Uh-oh. Sounds like the beginnings of an EA. Best to do the honourable thing and cut this off immediately and work on your marriage. If you think things are bad now, add the complications of an affair in to it, and you will really see bad. 



Confused in RI said:


> 4. I don't get treated as the "man of the house". I get corrected all the time. I was sitting folding clothes on our bed last SATURDAY night, and in true form, she criticized me because I was putting the wrong shirts in the wrong piles. So I countered with, "how many husbands are sitting folding clothes on a Saturday night?" and she got all pissy with me. When I come home from work, she's already stressed with the kids and barely has enough energy to wish me welcome home. This instantly puts me in a bad mood. I always try to walk in positive, and interactive with the kids/her, and I get a puss face in return. She goes to bed HOURS before I do, not sure if she is avoiding me asking her for sex(which I've been turned down for about 4 times straight now).


If you want to be treated like 'man of the house', you have to act like 'man of the house'.

Step one - man of house acts honourably, so cut off the stuff with this other gal immediately and turn your focus to your marriage.

Step two - man of house lets people know when he is being treated disrespectfully - and he does it in a strictly respectful way. Go to the Men's Clubhouse and start reading the Man Up/Nice Guy sticky at the top paying special attention to the thread entitled "Fitness Tests". 

http://talkaboutmarriage.com/mens-clubhouse/18181-man-up-nice-guy-reference.html

Step three - man of house has motivation and takes care of business. He maintains a positive demeanor and is a motivating, positive influence who leads his family.



Confused in RI said:


> I really don't know what to do. I know I'd be lost without her, but I never miss her on out of town trips(not that there are many anymore). I don't miss her when I go out with friends, I can't WAIT till she goes out with her friends, and relish the thought of being home alone.
> 
> 5. Porn has become a big part of my nights, surfing videos for an hour or so to only have to "take care of myself" in the bathroom.
> 
> ...


Go look through those links about manning up/nice guy. Try and maintain a calm and competent air at all times. The more you are in control of yourself, your own life, and don't let her get under your skin, the better you will be. You can learn how to handle the fitness tests, but you will have to really stretch yourself to do so - especially if you are right now at the point where you do childish moves like flipping her off behind her back.
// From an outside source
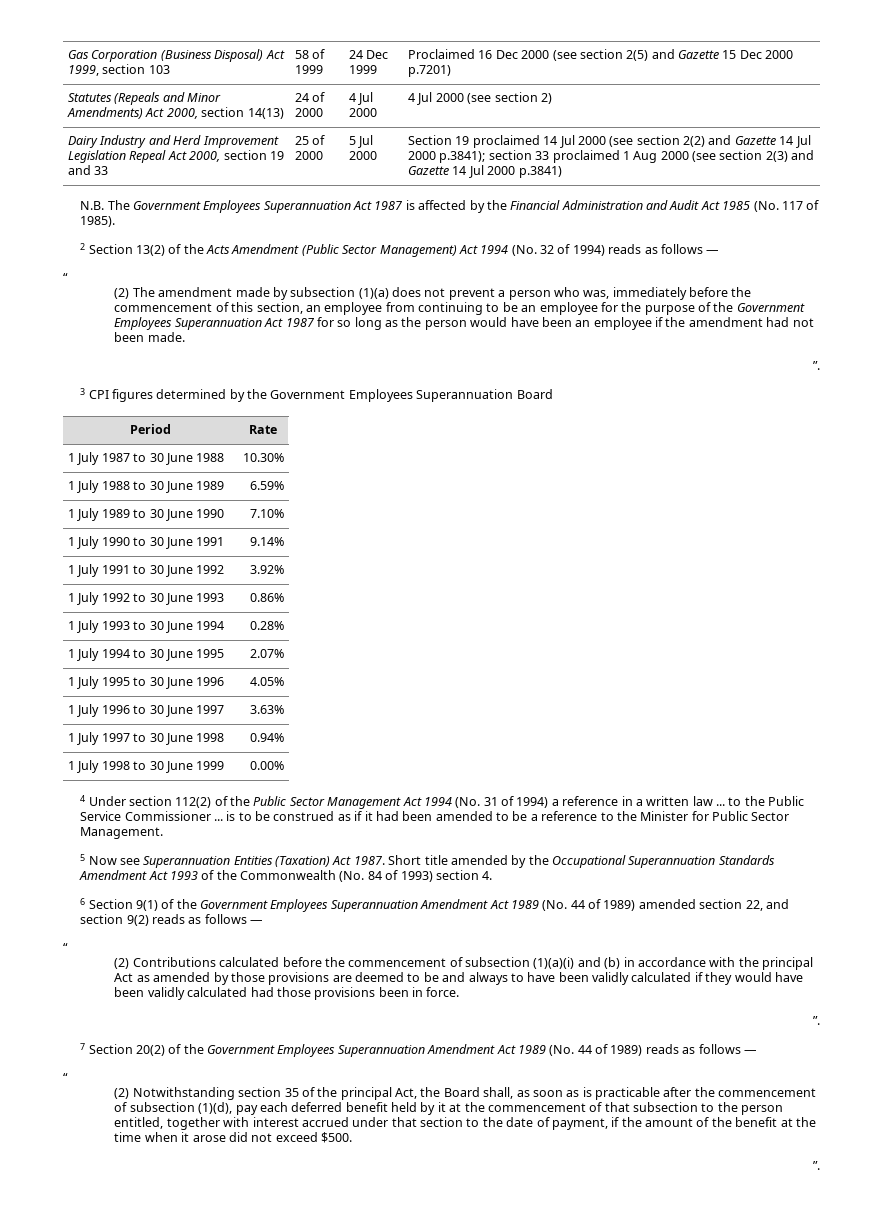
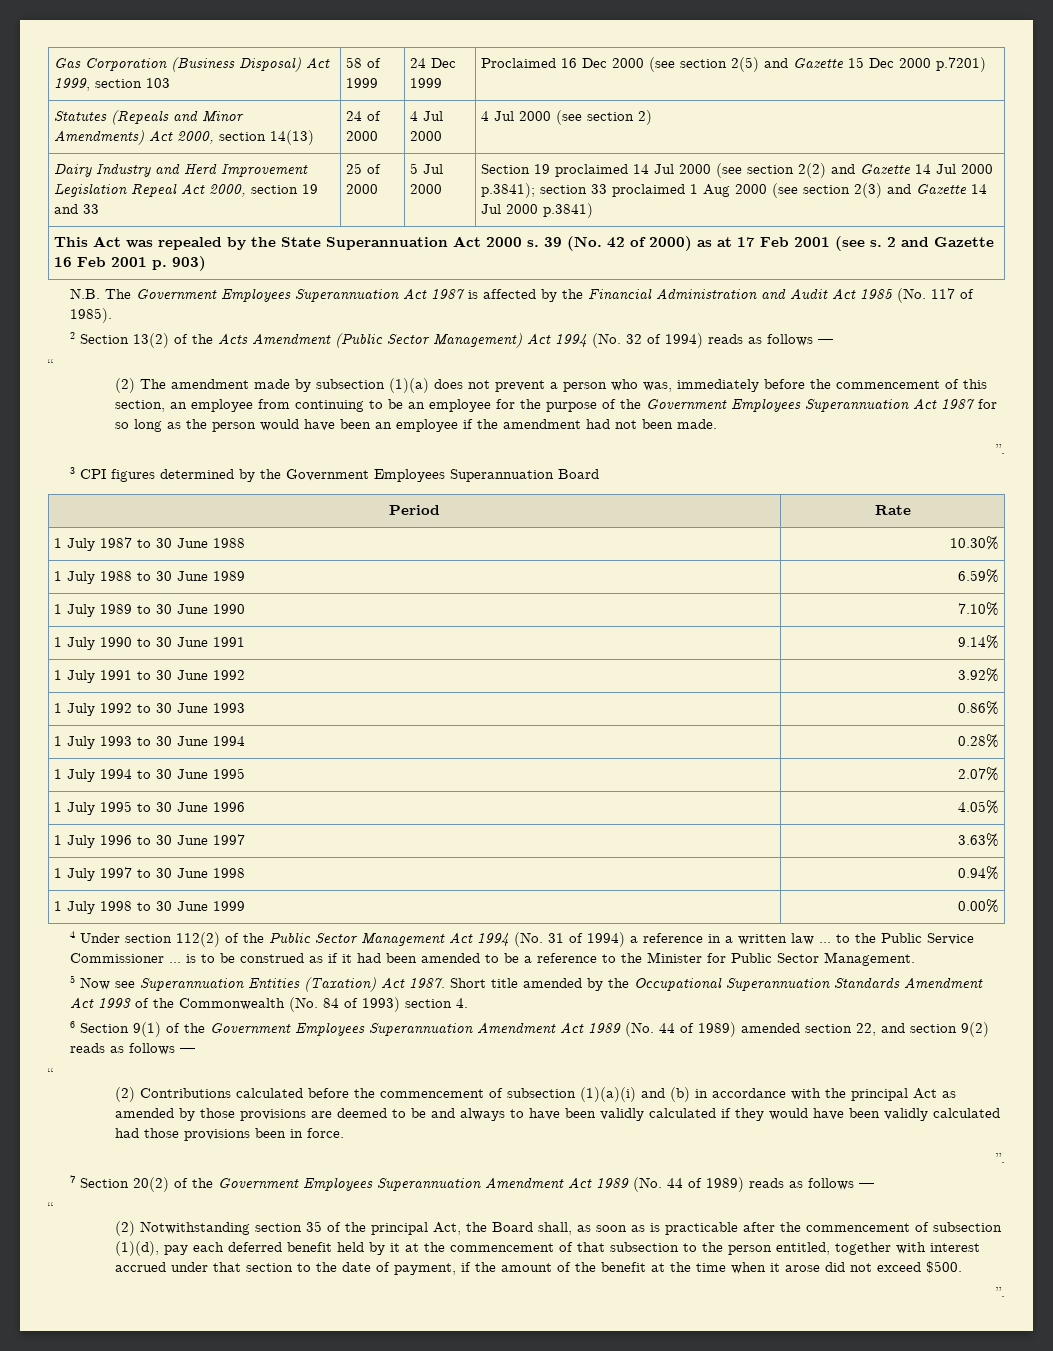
+ This Act was repealed by the State Superannuation Act 2000 s. 39 (No. 42 of 2000) as at 17 Feb 2001 (see s. 2 and Gazette 16 Feb 2001 p. 903)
They say that people treat us as we allow them to - you will have to step up to the plate and change yourself and your interactions with her and the way you allow yourself to be treated.

Best wishes.


----------



## Lionelhutz (Feb 2, 2012)

I agree with Frazaled.

You seem to know it, but don't lie to yourself. One way or the other you are about to cheat. You will then probably break up our family and miss out on your children growing up.

OR you can be completely even brutally honest with your wife now and explain everything that is bothering you. If you don't think you could begin to get your point across without an immediately fight, go back to counselling. 

The latter options still might result in a meltdown but at least you have a chance to actual improve things and make each other happy again. If it turns out she can't or won't change then your marriage will end either way.


----------



## Confused in RI (Mar 3, 2012)

Well, cheating really is not an option(especially with the girl from NY, she lives 11+ hours away)

I had always promised myself that once I was married, I would not cheat, and I haven't. 


What's wrong with me? 

I guess I can be sarcastic sometimes. She knew this when we started dating though. She's very.......liberal, and I hate everyone...lol. 

I am overweight, but have always been, and I carry myself pretty well despite it. I've never had a problem getting girls. 

I can procrastinate with projects around the house, which I openly admit is a problem. I don't think I am that different than many husbands with a "to-do" list. 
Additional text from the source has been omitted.